La France présente un retard significatif par rapport à la trajectoire définie par la Stratégie nationale bas carbone (SNBC) et des logements moins performants que ceux de ses partenaires européens étudiés dans le rapport. Si la progression du pays se situe dans la moyenne européenne pour ce qui concerne les logements privés, les bâtiments tertiaires (écoles, bureaux, hôpitaux, commerces etc.) progressent moins vite. Le rapport fait ressortir plusieurs faiblesses du dispositif français : politiques et mesures inadaptées aux besoins de rénovation profonde, temps long nécessaire à la rénovation des bâtiments et à la structuration des filières, faible capacité de financement des ménages, manque d’incitation et d’accompagnement dans le résidentiel mais aussi le tertiaire, défaut de maîtrise des solutions techniques ou encore déficit d’informations. Sur les 36 millions de logements français en 2019, le rythme annuel des rénovations énergétiques performantes est de 0,2%, alors que le HCC préconise d’atteindre les 1% par an dès 2022 puis 1,9% par an à partir de 2030.

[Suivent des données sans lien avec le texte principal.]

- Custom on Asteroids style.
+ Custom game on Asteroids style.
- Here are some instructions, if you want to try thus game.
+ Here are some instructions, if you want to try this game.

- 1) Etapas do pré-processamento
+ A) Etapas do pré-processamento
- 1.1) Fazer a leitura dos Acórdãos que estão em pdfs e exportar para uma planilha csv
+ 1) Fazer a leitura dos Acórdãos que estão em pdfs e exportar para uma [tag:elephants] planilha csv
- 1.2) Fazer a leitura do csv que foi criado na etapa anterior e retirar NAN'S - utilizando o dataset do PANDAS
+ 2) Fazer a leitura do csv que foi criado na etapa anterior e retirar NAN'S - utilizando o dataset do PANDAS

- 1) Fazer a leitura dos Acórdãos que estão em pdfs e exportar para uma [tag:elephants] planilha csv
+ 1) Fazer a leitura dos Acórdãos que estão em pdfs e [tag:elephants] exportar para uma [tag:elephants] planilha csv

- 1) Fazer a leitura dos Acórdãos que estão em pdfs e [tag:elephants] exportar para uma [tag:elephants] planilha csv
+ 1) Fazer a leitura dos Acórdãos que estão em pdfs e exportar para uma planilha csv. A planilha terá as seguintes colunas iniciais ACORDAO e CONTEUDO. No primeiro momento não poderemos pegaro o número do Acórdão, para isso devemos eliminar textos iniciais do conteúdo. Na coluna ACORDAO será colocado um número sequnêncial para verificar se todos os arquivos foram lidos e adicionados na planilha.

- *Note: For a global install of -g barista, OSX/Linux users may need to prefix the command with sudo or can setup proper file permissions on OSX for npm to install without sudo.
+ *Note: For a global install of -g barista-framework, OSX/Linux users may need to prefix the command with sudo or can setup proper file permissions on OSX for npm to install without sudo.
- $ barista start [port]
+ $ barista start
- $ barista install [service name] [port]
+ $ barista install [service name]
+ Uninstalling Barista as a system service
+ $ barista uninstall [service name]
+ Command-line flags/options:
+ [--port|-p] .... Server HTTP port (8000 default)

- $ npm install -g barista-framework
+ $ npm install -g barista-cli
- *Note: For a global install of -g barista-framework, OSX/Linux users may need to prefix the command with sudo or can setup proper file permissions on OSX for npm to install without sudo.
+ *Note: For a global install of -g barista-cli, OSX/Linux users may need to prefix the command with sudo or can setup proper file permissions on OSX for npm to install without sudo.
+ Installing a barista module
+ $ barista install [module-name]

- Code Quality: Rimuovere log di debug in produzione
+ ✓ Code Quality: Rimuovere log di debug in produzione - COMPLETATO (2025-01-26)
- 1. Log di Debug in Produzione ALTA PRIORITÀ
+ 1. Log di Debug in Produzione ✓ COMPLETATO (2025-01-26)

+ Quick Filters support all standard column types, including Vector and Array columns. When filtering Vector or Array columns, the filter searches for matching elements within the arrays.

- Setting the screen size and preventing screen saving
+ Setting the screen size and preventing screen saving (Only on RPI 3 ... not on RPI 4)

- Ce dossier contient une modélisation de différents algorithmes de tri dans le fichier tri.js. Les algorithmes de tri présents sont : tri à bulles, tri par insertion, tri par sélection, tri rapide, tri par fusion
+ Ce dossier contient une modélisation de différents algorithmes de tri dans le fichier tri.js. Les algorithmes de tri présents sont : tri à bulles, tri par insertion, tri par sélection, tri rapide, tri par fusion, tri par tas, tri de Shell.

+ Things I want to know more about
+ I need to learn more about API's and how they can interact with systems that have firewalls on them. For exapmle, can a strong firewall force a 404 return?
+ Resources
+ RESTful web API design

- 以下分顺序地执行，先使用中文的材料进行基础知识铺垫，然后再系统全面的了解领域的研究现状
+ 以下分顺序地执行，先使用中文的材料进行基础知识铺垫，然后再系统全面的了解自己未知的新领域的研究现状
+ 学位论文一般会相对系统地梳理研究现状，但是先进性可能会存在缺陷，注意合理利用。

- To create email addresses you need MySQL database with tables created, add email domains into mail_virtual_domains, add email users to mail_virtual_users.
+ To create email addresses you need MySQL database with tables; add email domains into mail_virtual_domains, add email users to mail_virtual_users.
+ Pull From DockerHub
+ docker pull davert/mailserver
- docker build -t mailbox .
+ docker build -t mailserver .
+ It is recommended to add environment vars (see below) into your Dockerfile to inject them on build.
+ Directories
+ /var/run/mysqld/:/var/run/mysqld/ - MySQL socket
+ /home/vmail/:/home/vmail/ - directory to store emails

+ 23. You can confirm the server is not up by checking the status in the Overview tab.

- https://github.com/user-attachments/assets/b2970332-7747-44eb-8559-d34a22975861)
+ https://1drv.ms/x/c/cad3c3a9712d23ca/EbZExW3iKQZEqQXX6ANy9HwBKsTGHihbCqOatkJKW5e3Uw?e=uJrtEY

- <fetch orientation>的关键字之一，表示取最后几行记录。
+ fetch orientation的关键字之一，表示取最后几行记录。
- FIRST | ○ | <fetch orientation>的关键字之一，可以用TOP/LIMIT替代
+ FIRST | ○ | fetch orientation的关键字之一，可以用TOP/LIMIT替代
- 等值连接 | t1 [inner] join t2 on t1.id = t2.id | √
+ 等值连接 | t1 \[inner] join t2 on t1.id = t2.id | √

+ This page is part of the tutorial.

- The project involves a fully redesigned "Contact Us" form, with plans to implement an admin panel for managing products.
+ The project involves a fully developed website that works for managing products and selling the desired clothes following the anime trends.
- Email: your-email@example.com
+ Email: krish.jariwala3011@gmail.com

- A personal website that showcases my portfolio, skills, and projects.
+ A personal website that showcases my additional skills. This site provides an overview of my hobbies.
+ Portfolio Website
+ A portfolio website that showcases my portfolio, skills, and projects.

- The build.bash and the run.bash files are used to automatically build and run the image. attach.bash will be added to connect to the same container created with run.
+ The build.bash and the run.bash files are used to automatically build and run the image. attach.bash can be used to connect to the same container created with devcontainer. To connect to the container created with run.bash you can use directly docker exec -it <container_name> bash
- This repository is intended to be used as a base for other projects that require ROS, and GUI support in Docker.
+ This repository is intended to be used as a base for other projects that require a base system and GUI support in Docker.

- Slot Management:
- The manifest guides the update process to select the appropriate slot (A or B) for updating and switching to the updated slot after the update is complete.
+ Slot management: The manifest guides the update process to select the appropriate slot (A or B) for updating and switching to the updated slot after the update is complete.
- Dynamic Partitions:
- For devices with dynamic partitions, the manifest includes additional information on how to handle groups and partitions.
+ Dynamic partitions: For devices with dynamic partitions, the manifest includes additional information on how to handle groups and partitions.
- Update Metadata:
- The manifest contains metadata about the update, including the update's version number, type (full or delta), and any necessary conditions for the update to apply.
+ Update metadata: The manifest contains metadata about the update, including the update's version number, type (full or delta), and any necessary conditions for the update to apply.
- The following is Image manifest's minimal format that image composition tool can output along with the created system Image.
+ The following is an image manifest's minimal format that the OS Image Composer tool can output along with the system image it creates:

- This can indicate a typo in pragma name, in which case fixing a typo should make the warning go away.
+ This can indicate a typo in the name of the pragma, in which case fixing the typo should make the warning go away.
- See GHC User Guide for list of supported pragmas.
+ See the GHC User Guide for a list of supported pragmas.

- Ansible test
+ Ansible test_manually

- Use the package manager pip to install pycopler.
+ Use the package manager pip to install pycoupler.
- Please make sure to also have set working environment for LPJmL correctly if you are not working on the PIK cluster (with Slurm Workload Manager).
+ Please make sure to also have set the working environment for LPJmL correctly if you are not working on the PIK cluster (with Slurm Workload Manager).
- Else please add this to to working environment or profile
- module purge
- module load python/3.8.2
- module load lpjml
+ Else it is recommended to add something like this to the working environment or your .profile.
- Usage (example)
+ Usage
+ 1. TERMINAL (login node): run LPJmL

Le défi que constitue pour la France la rénovation de son parc résidentiel et tertiaires apparaît très important, la SNBC visant un objectif minimal de 370.000 logements par an après 2022 et de 700.000 sur le long terme. Un tel effort représente des couts d’investissement considérables, exigeant, selon le rapport, un quadruplement des soutiens publics. Les exemples étrangers mettent en évidence la nécessité que les aides allouées soient strictement conditionnées au gain de performance énergétique en visant les rénovations globales. Ils font également ressortir le besoin de révision de l’ensemble de l’ingénierie financière, insuffisante pour atteindre le niveau BBC visé. Les aides forfaitaires ne sont pas adaptées à la diversité des logements.Tout en faisant le constat de l’insuffisance des aides incitatives, le rapport se situe dans une démarche très technique limitant l’accompagnement à une assistance à la maîtrise d’ouvrage (AMO) alors que, en particulier pour la suppression des passoires thermiques, un accompagnement plus large apparaît nécessaire pour le montage financier et le suivi de l’opération.


Afin d’atteindre ces objectifs, le HCC conseille de massifier la rénovation énergétique des logements, bâtiments publics et tertiaires et de suivre des feuilles de routes selon les parcs et branches. De manière générale, l’outillage statistique permettant de suivre finement la rénovation énergétique reste insuffisant, un observatoire national de la rénovation énergétique est en cours de mise en place.  L’intégration de sources d’énergies bas-carbone sans mettre de côté les populations souffrant de précarité énergétique est aussi une priorité prônée par le rapport afin d’améliorer la situation dans une logique de transition juste.